Tuesday 11 August 2009

Mesrine - Killer Instinct - 2009


2 Part film releases are becoming extremely common. First there was Kill Bill in two volumes, the Che is two parts and now the French are getting in on the action. Mesrine Killer Instinct is the first part of Jean Francois Richet's film about the life on one of France's most infamous bank robbers.
My first thoughts on seeing Mesrine was does cinema need another gangster film, especially one which seems to follow so closely so many other gangster films. And for some of the film Richet treads a familiar path. But somehow despite all of this and perhaps because of Vincent Cassel's superb performance Mesrine feels fresh, original, audacious and brilliant. It is one of the best films of the year and one of the best gangster films of recent years.

Part 1 starts the story after Mesrine has left the army where he had been fighting in Algeria. He returns to France and looks to start a life under the control and order of no one but himself. Despite having parents he doesn't respect and feels trapped by the domesticity, he thankfully knows some old friends who are gangsters and so he is quicklt robbing rich homes and meeting up with bigger gangsters who provide the opportunity for such a opportunistic, and entrepenurial robber.

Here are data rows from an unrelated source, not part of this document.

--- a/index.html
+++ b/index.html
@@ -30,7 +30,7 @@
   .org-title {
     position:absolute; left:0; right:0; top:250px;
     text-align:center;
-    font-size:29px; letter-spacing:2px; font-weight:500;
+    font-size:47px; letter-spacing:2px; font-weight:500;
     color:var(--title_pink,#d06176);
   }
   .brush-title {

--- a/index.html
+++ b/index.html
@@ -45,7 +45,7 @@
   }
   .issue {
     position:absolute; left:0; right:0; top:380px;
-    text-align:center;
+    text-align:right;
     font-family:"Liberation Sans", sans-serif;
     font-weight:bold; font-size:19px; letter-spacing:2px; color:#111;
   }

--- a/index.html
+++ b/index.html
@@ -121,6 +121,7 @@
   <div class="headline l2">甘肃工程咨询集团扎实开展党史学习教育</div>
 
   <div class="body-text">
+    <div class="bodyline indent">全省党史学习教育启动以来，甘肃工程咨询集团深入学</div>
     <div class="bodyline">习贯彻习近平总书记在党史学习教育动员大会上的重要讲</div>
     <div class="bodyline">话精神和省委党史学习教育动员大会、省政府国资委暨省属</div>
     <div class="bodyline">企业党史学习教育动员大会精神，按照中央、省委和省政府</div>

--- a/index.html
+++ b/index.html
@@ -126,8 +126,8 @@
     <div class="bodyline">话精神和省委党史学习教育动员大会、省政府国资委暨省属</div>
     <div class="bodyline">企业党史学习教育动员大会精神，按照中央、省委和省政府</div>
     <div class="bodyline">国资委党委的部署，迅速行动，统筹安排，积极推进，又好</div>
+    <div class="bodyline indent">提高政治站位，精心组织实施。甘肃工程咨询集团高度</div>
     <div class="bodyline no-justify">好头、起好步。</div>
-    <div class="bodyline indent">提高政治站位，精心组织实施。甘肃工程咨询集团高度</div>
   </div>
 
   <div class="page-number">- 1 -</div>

What I really enjoyed about Mesrine was that is didn't seem to conform to traditional narrative styles and structure subverting the history and fact to make an easier to follow film. Characters who seem important are suddenly assassinated, Mesrine goes through a number of lovers in the course of the 2 hours, all of whom seem like real relationships, and the film jumps from year to year, covering the key moments of Mesrine early life in France and exile in Spain and Canada.
Perhaps Mesrine most enjoyable feat is that is wets the appetite for part 2, and the hope that we will see the end of this story. Even if the inevitable is already made clear with films so enjoyable as this, it is the journey that matters and the character, brought magnificently to life by Vincent Cassel. He is mesmerising throughout and he is also not afraid to commit to the moments of weakness and insecurity, even if he seems to revel more in the glamorous violence and romance more often. Cassel is a natural performer and one who can hold his own against heavyweight French icon Gerard Depardieu.

A classic French gangster film, with a seond part in the story come. Che seems to have lost its hold on the monopoly of two part, unrelenting depictions of revolutionaries. Mesrine feels fresh, entertaining and unconventional in a genre which so often lacks all of these elements.